[Exercise aim]: Below are records that should be duplicated exactly, with no image retained.
--
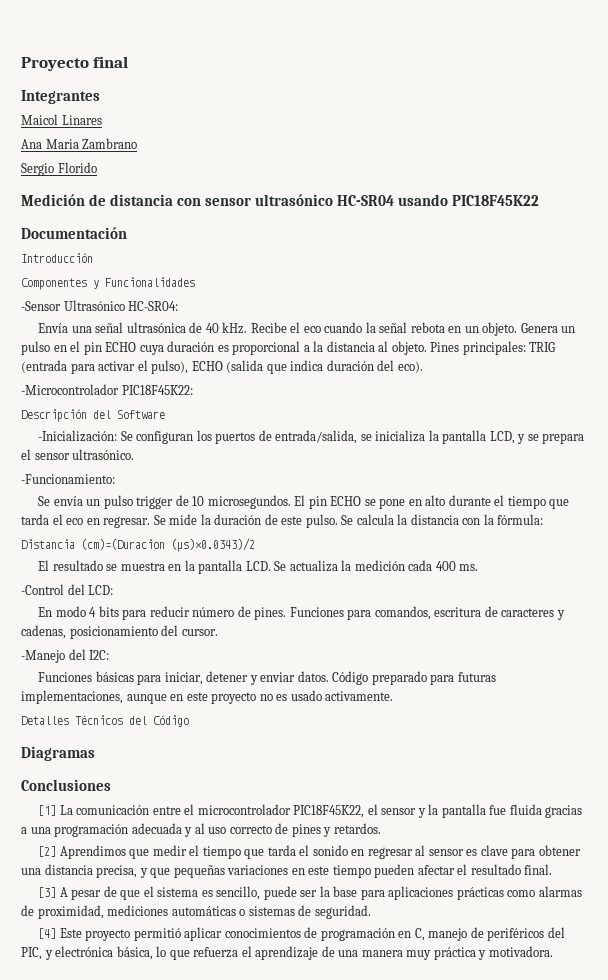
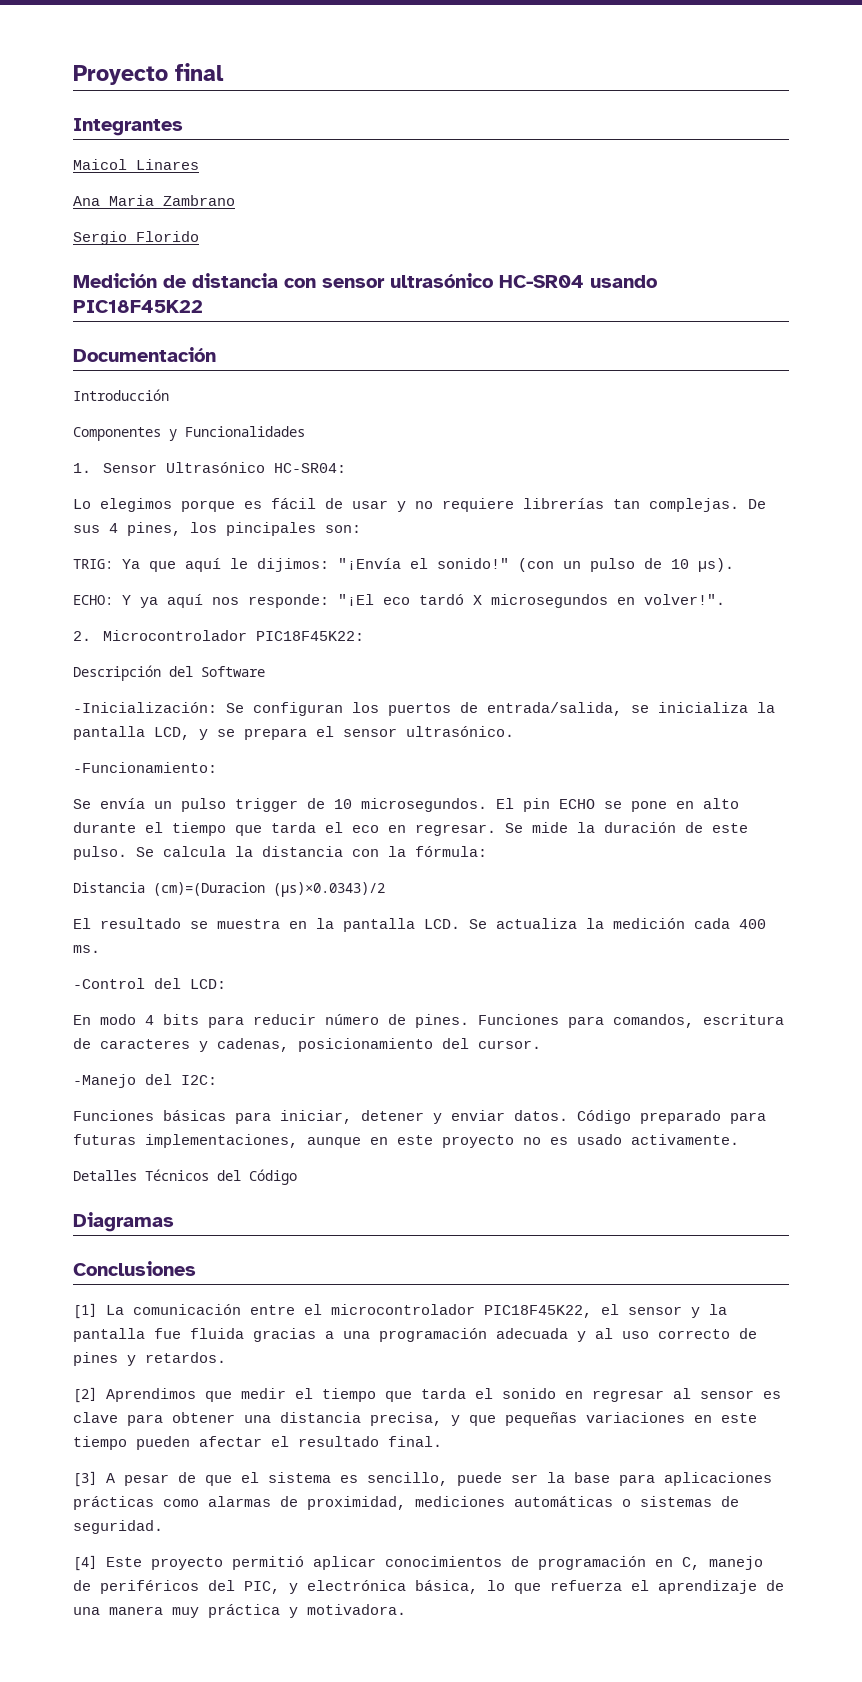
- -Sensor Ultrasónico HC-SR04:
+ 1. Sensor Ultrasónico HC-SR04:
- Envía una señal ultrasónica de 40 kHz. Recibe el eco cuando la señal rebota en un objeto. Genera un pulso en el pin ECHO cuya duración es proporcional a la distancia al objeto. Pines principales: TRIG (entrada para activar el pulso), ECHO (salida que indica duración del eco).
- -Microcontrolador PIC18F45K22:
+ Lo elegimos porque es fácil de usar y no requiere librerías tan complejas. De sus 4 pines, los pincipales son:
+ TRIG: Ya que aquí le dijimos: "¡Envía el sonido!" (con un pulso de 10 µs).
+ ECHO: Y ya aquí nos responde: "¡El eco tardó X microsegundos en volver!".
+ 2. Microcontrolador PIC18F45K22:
--
[Answer to this task]:
- -Sensor Ultrasónico HC-SR04:
+ 1. Sensor Ultrasónico HC-SR04:
- Envía una señal ultrasónica de 40 kHz. Recibe el eco cuando la señal rebota en un objeto. Genera un pulso en el pin ECHO cuya duración es proporcional a la distancia al objeto. Pines principales: TRIG (entrada para activar el pulso), ECHO (salida que indica duración del eco).
- -Microcontrolador PIC18F45K22:
+ Lo elegimos porque es fácil de usar y no requiere librerías tan complejas. De sus 4 pines, los pincipales son:
+ TRIG: Ya que aquí le dijimos: "¡Envía el sonido!" (con un pulso de 10 µs).
+ ECHO: Y ya aquí nos responde: "¡El eco tardó X microsegundos en volver!".
+ 2. Microcontrolador PIC18F45K22:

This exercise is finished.